(DATA FOR THIS TASK):
....

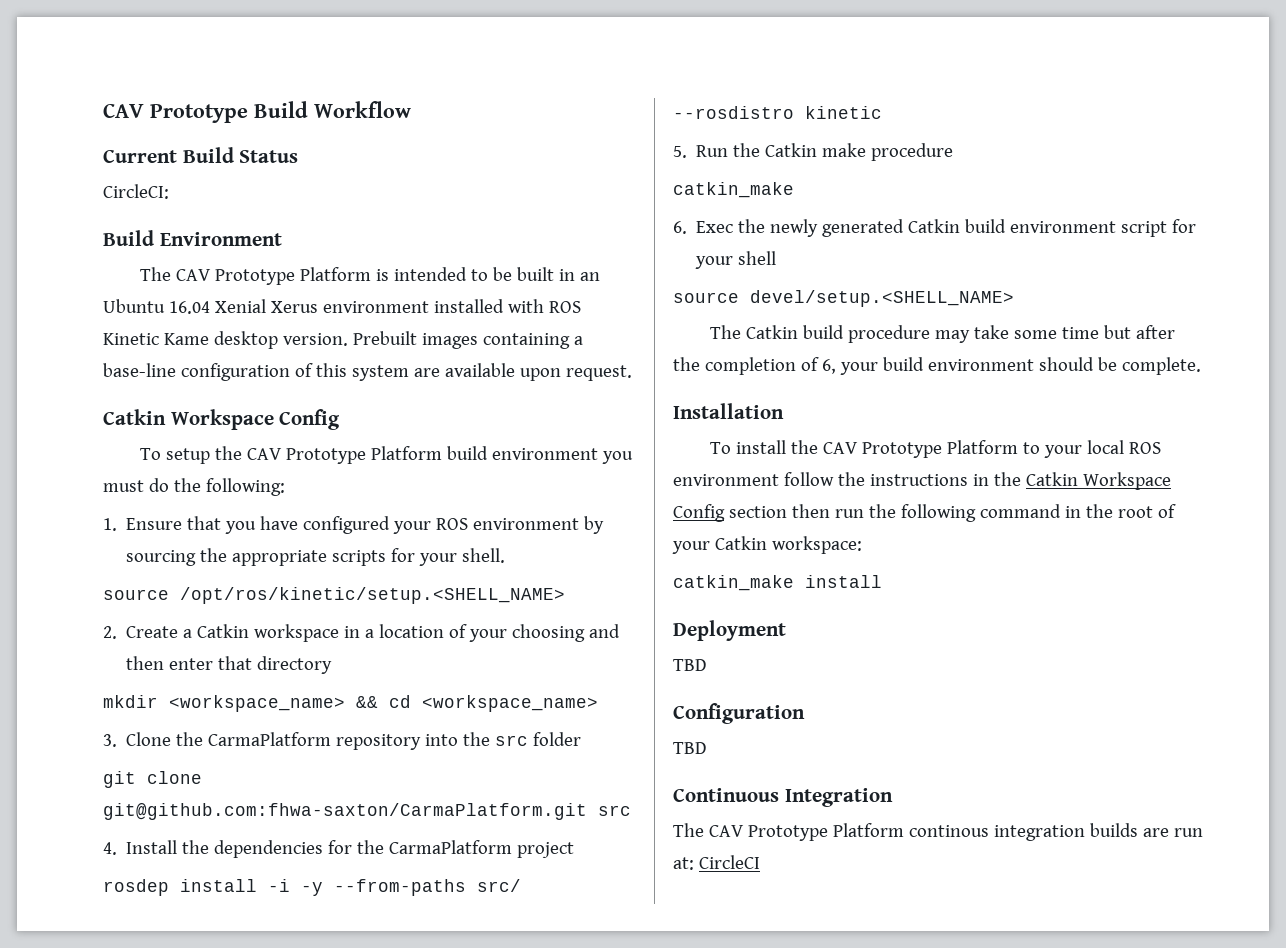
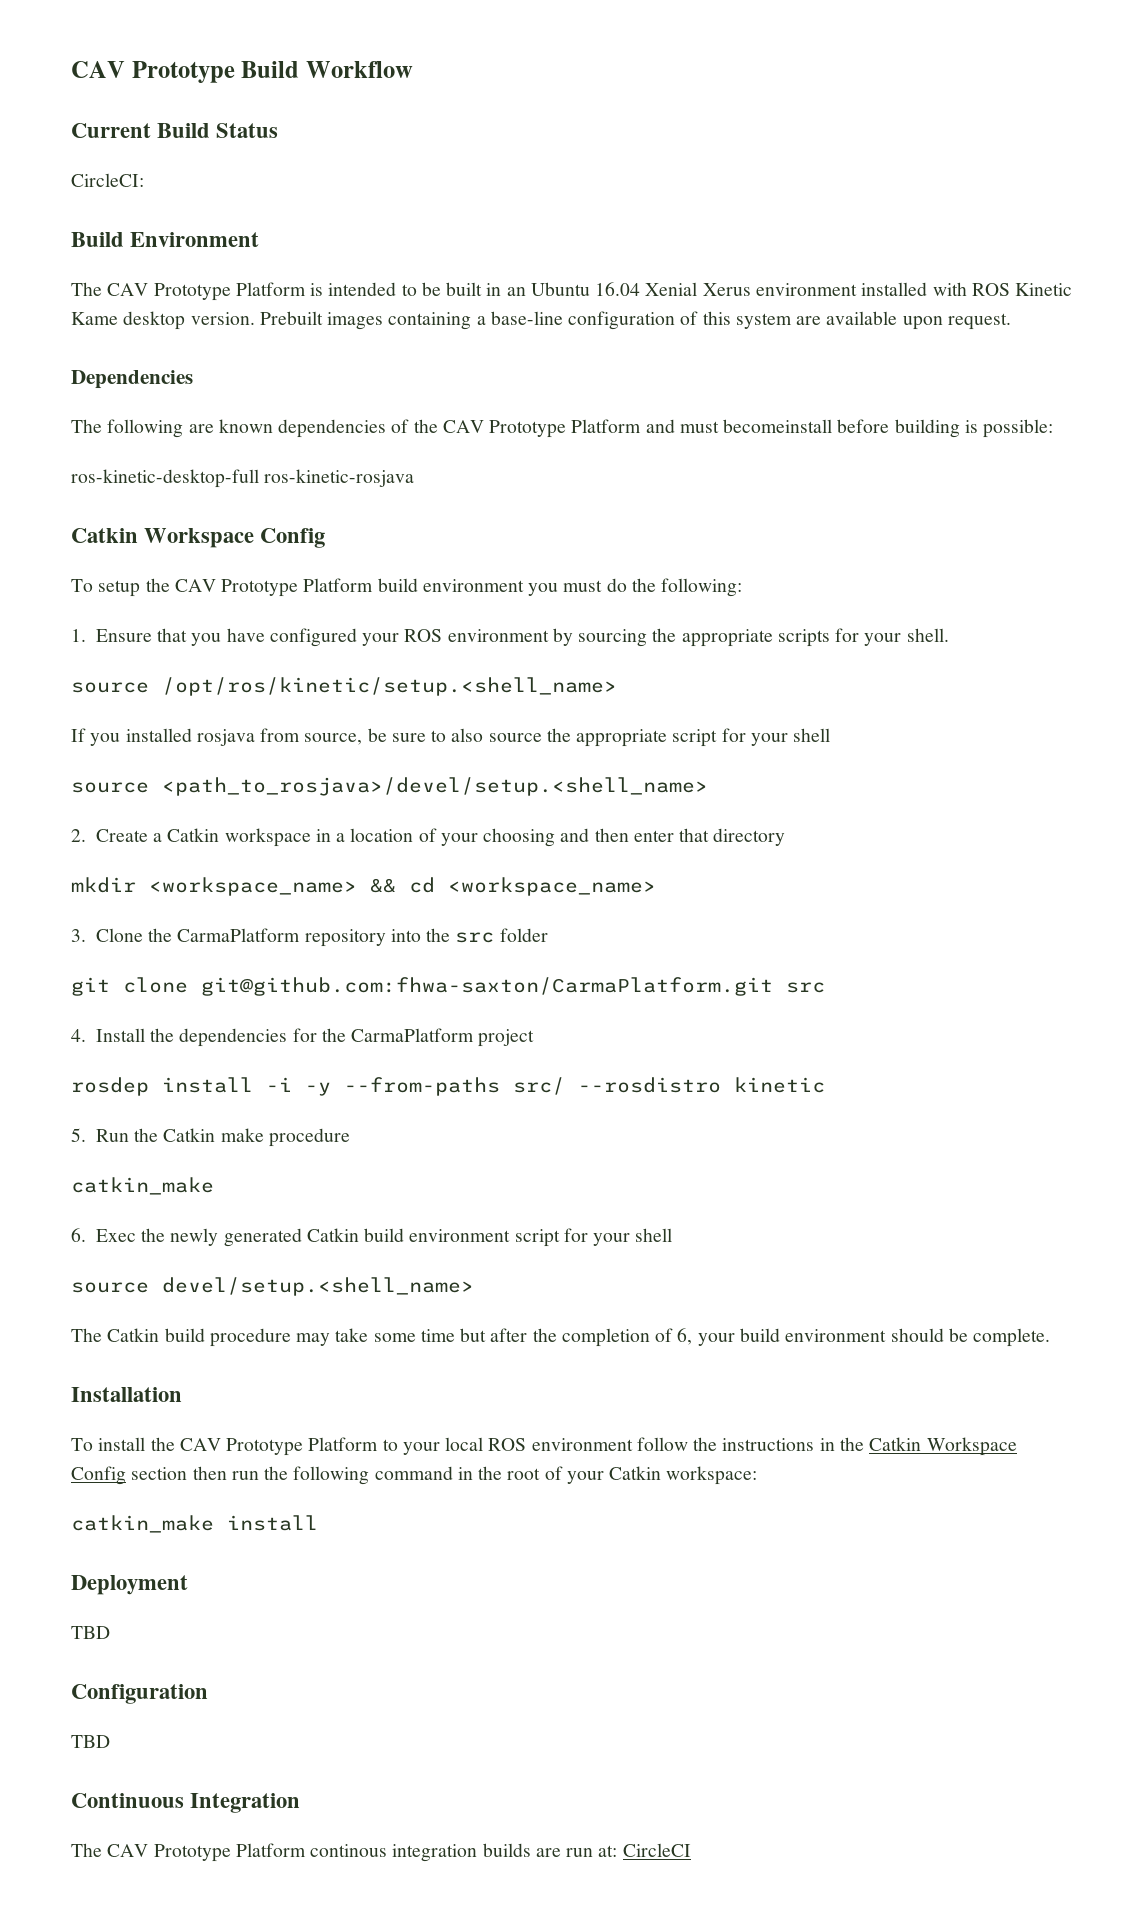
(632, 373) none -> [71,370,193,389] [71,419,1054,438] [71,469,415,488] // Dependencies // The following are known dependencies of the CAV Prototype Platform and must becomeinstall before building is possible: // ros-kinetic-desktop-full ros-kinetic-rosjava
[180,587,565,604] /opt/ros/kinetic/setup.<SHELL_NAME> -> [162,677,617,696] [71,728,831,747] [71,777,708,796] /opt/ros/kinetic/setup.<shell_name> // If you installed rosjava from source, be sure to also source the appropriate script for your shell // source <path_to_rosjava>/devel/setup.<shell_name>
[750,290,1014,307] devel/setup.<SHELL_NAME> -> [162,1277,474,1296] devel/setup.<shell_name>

....

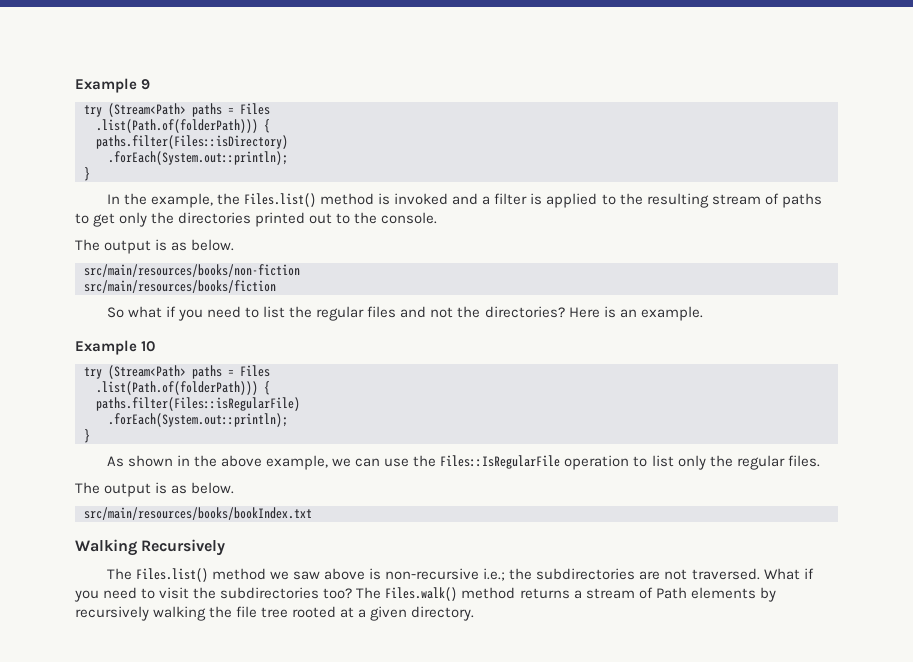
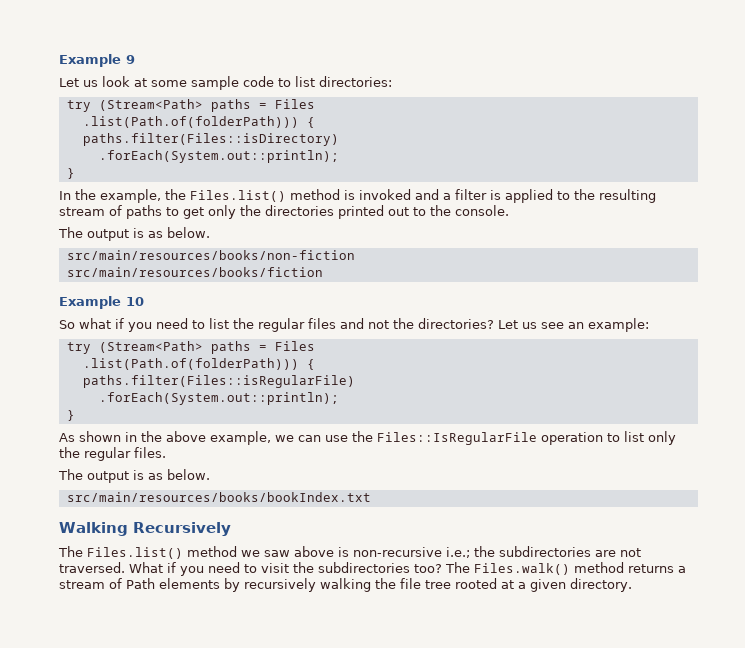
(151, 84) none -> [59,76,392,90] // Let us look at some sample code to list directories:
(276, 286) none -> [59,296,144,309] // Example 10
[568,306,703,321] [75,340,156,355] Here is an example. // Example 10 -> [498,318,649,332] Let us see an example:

....

(EXERCISE DIRECTIONS):
Write out each line of the data that holds the string "kinetic".

(RESULT OF THE TASK):
(632, 373) none -> [71,370,193,389] [71,419,1054,438] [71,469,415,488] // Dependencies // The following are known dependencies of the CAV Prototype Platform and must becomeinstall before building is possible: // ros-kinetic-desktop-full ros-kinetic-rosjava
[180,587,565,604] /opt/ros/kinetic/setup.<SHELL_NAME> -> [162,677,617,696] [71,728,831,747] [71,777,708,796] /opt/ros/kinetic/setup.<shell_name> // If you installed rosjava from source, be sure to also source the appropriate script for your shell // source <path_to_rosjava>/devel/setup.<shell_name>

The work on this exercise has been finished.